Hospitals and heart doctors may need to rethink their common test to determine if their patients have suffered a heart attack, and whether a newer alternative open-heart procedure carries with it more risks than benefits.
Health News Review, a health information watchdog site, has raised interesting questions as to why mainstream media outlets haven’t paid much attention to the recommendation by the High Value Practice Academic Alliance (HVPAA), a blue-chip group of medical scientists and institutions (including Johns Hopkins), for the phase out of the creatine kinase-myocardial band. CK-MB is the “go-to blood test doctors used to determine if a patient’s heart muscle had been damaged by a heart attack (or myocardial infarction).”
To the tune of $400 million or so annually, doctors turn to CK-MB tests millions of times each year to distinguish, along with patient symptoms and EKGs, if the person before them has suffered a heart attack, HVPAA members write in the medical journal JAMA Internal Medicine.
But CK-MB’s accuracy has come under increasing question, with experts finding that high-sensitivity testing, instead, for tronopin, a protein released when the heart muscle is damaged, is more beneficial and revealing, particularly in cases involving women.
Doctors, at least in this instance, have been slow to give up CK-MB, which the 80-member expert alliance has declared, “provides no incremental value to patient care, and its elimination can lead to millions of health care dollars saved without adversely affecting patient care.”
Even as the consortium was urging doctors and hospitals to speed up their adoption of an improved way to detect heart attacks, some other experts were telling practitioners to slow down and steer away even more from an open-heart procedure that had won over many surgeons in the 1990s.
It’s called “off pump” coronary-artery bypass grafting (aka CABG), and it gained many converts after medical scientists began to worry about the effects of a counterpart procedure in which the heart is stopped and a heart-lung pump is used to circulate blood through the body while doctors work in a clearer field to eliminate an artery blockage. Experts expressed concern that pumps might increase patients’ risks of neurocognitive issues or stroke, and surgeons quickly developed an alternative for this most common form of open-heart surgery in the U.S.
But by 2009, researchers had begun to amass data about heart surgeries performed with and without the pumps. The results were comparable after 30 days. After a year, however, patients got an edge if they had been put on a heart-lung pump, a move that seemed to give surgeons more time to conduct the full and necessary arterial repairs that lasted and led to better sustained outcomes.
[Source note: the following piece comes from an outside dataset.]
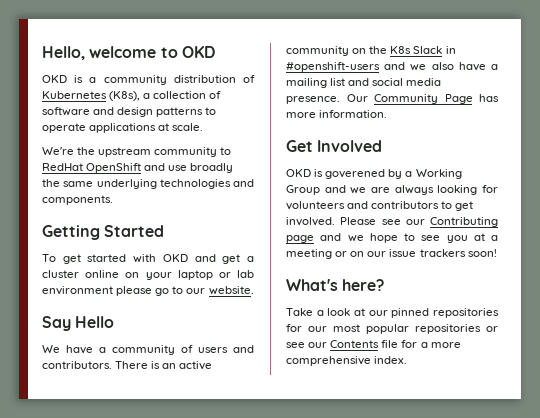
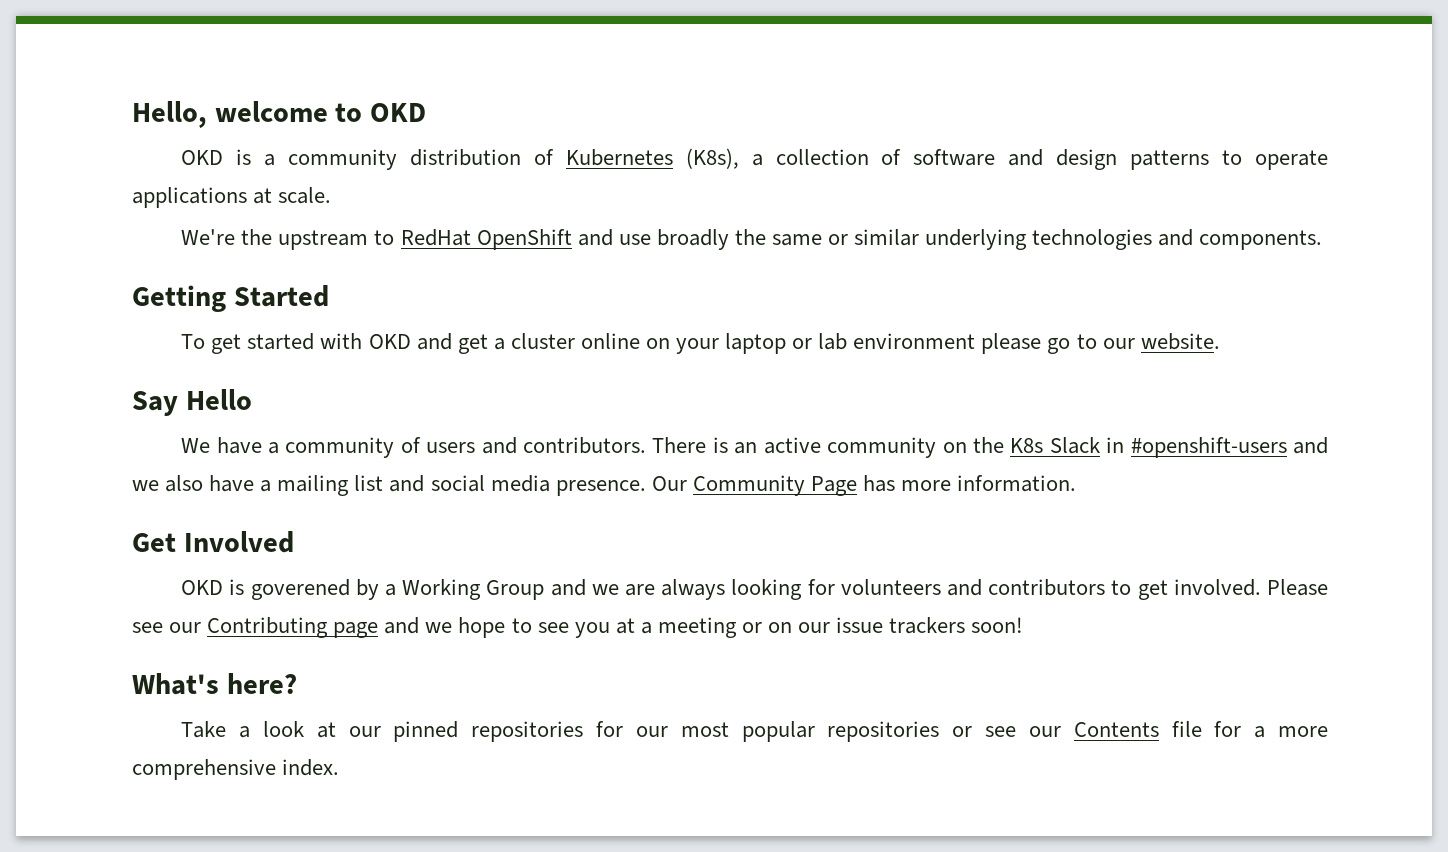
- We're the upstream community to RedHat OpenShift and use broadly the same underlying technologies and components.
+ We're the upstream to RedHat OpenShift and use broadly the same or similar underlying technologies and components.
Now, researchers have compiled comparative information on how more than 2,000 patients—all of them men and veterans—fared five years after undergoing open-heart procedures, with and without the pump. As Stat, an online health news information site, summarizes the results:
On-pump patients had significantly lower death rates (11.9 percent vs. 15.2 percent in the off-pump group), and also had a lower rate of major adverse cardiovascular events such as death from any cause, a repeat procedure to open or bypass a coronary artery, or a nonfatal heart attack.
In my practice, I see the major harms that patients suffer while seeking medical services, including treatment for heart disease, which is the leading killer in the United States, claiming more than 600,000 lives annually.
It’s unsurprising that doctors and hospitals need to be prodded to adopt a newer, better diagnostic test for heart attacks—and to discard a tried but less true and increasingly costly existing option. It can take almost two decades for important, proven innovations from medical research to be widely adopted in clinical care, a conservatism in practice that can be maddening when patients could benefit if their doctors appropriately kept up to speed on developments in their own field.
It’s good to see, meantime, that medical researchers subjected a surgical “advance” like the “off pump” open-heart procedure to rigorous follow-up study as to its safety and effectiveness. It doesn’t always occur this way. Indeed, there are players in the medical system, including Big Pharma and medical device makers, who are pushing daily for more of what they term quick adoption, “innovation,” and more self-regulation, and self-policing of medical services and products.
Alas, profit-making and self-interest can be powerful forces, sweeping away best intention. A new study has examined moves by the federal Food and Drug Administration to get cancer drugs to the market faster and easier. As the Endpoints News site describes it, “to ramp up the arrival of new drugs, regulators waived old rules on overall survival, flagging their willingness to carve years out of the [research and development] process … to field new therapies. It was a straight up trade off. The FDA was willing to accept preliminary evidence of efficacy and safety and delay confirmatory studies until after a drug was on the market. And patient groups have cheered the FDA on at every turn.”
But what happened to the much-promised follow-up studies to determine if drugs hastened to the public were safe and effective? Examining 22 drug granted accelerated regulatory approval, three years later, researchers wrote in the Journal of the American Medical Association, “only half of the 38 confirmatory studies required by the FDA had been completed, and most still [provided outcome information] that had strayed far from the old gold standard on randomized survival results.”
The researchers say this is unacceptable. I agree. We’re creating situations that we all may be sorry about in the future.